Work request
Omit every picture while repeating the entries exactly.
....
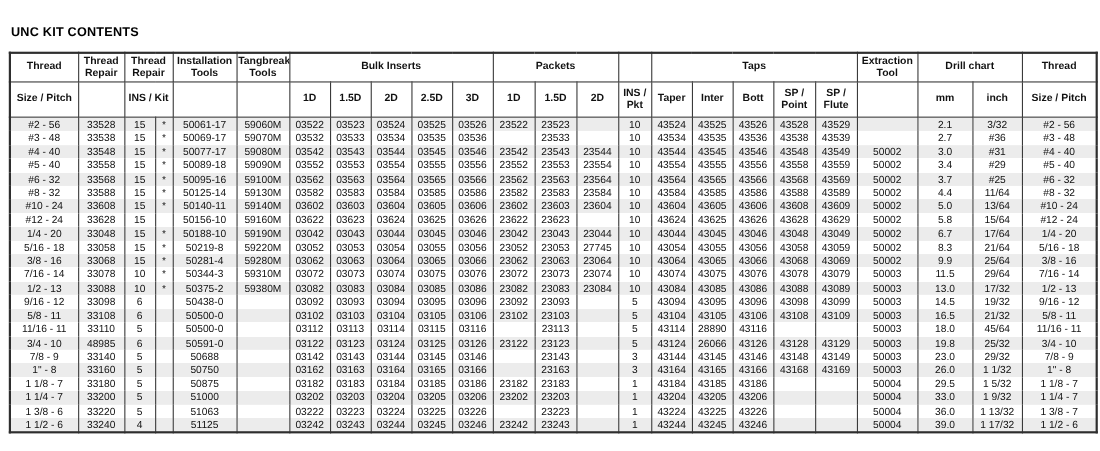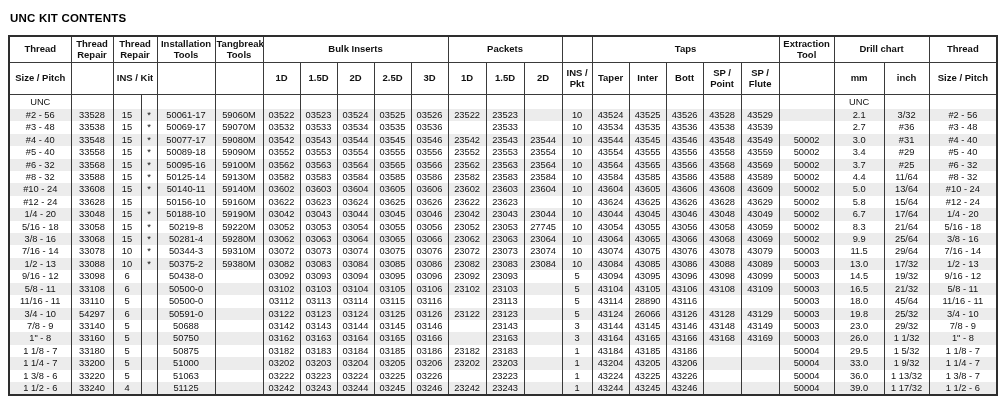"UNC KIT CONTENTS" .page { padding: 8px 8px 0 8px -> 20px 8px 0 8px }
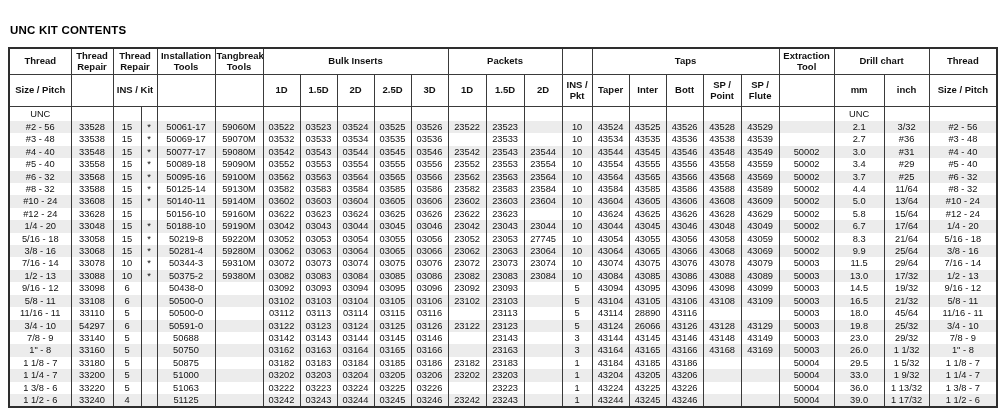"UNC" tr.section-row { html: <tr> <td>UNC</td> <td></td> <td></td> <td></td> <td></td> <td></td> <td></td> <td></td> <td></td> <td></td> <td></td> <td></td> <td></td> <td></td> <td></td> <td></td> <td></td> <td></td> <td></td> <td></td> <td></td> <td>UNC</td> <td></td> <td></td> </tr> -> none }
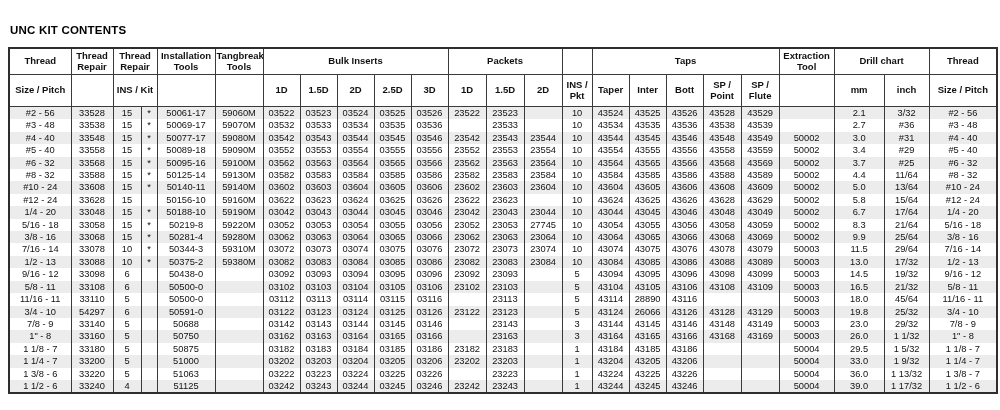"54297" td { text: 54297 -> 48985 }
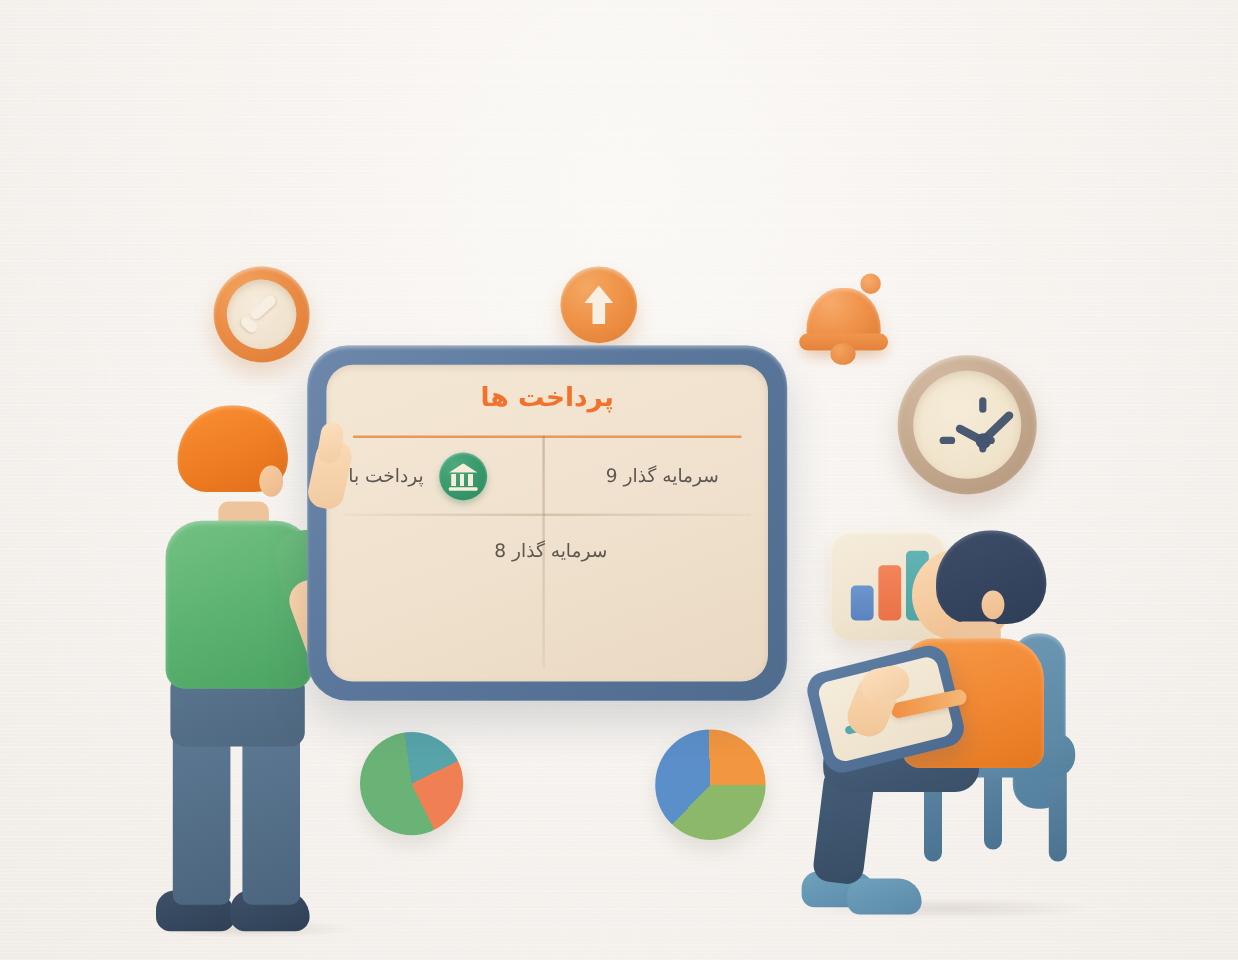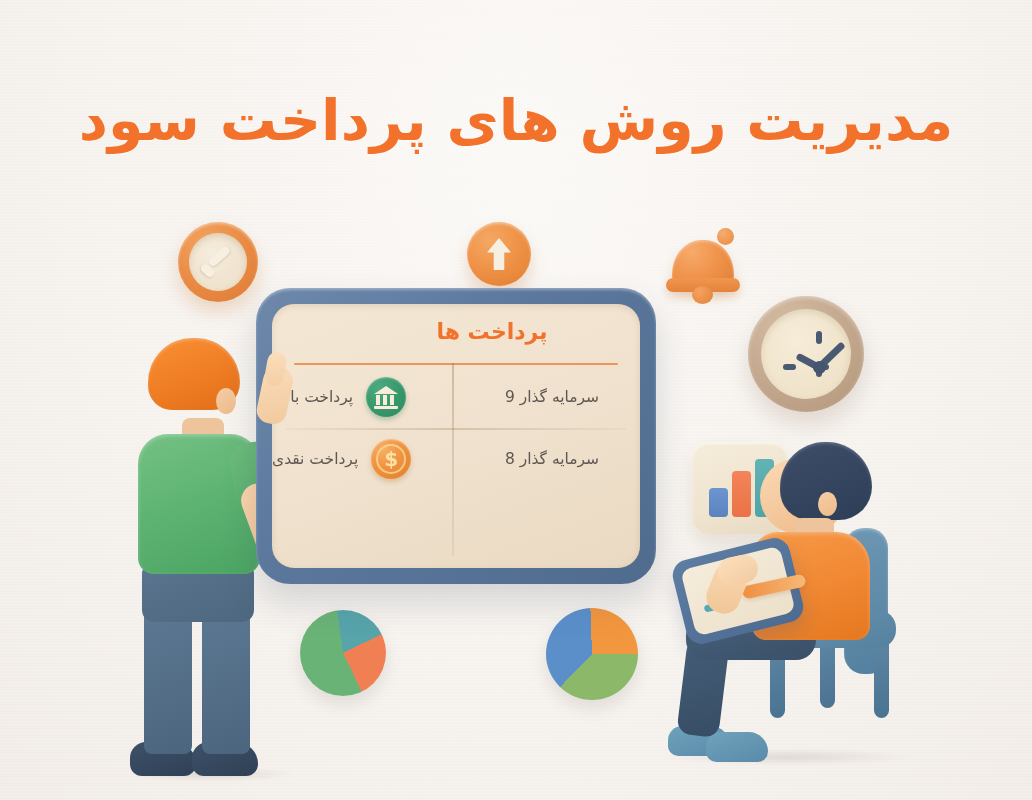"مدیریت روش های پرداخت سود" div.title { html: <div>مدیریت روش های پرداخت سود</div> -> none }
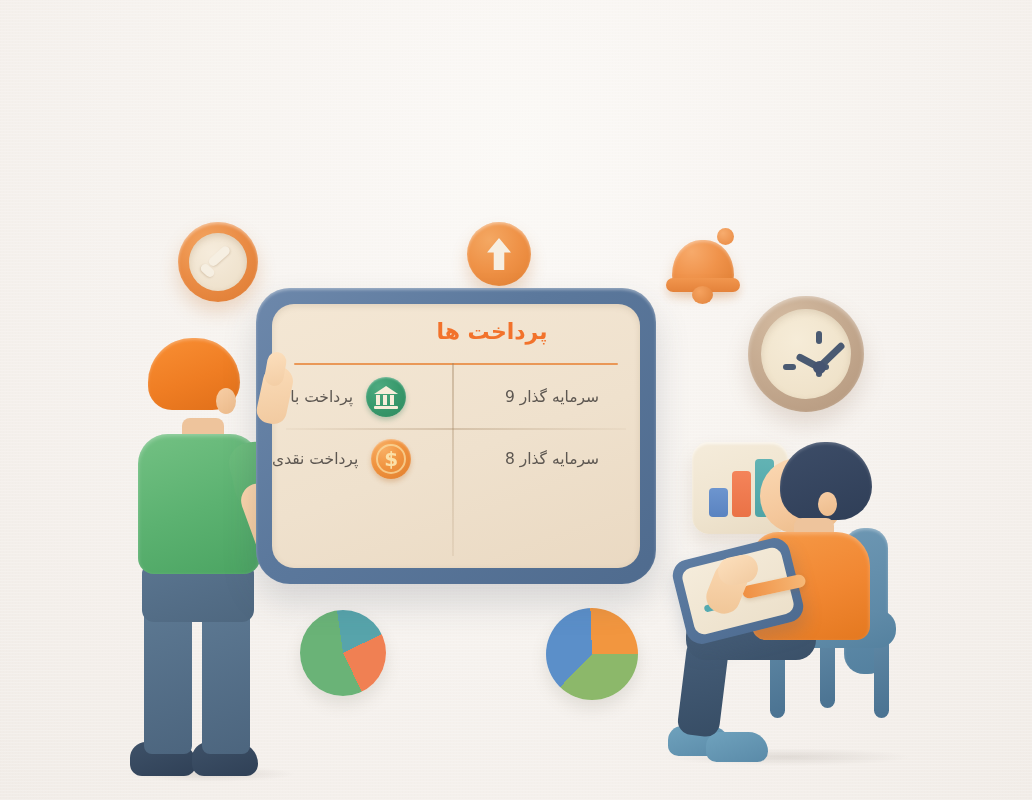"پرداخت ها" .board-title { margin-left: 36px -> none }
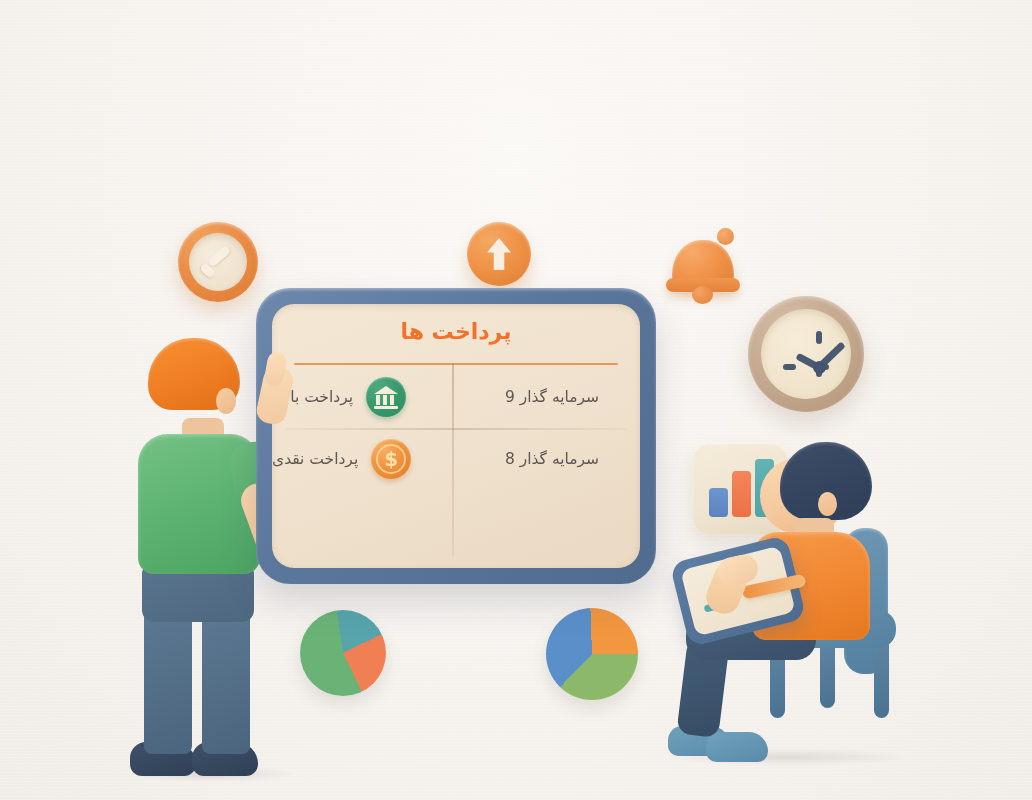"پرداخت نقدی" div.cell-right { html: <div> <span>پرداخت نقدی</span> <span> <span></span> <span>$</span> </span> </div> -> none }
....
Solution to the problem
"UNC KIT CONTENTS" .page { padding: 8px 8px 0 8px -> 20px 8px 0 8px }
"UNC" tr.section-row { html: <tr> <td>UNC</td> <td></td> <td></td> <td></td> <td></td> <td></td> <td></td> <td></td> <td></td> <td></td> <td></td> <td></td> <td></td> <td></td> <td></td> <td></td> <td></td> <td></td> <td></td> <td></td> <td></td> <td>UNC</td> <td></td> <td></td> </tr> -> none }
"54297" td { text: 54297 -> 48985 }
"مدیریت روش های پرداخت سود" div.title { html: <div>مدیریت روش های پرداخت سود</div> -> none }
"پرداخت ها" .board-title { margin-left: 36px -> none }
"پرداخت نقدی" div.cell-right { html: <div> <span>پرداخت نقدی</span> <span> <span></span> <span>$</span> </span> </div> -> none }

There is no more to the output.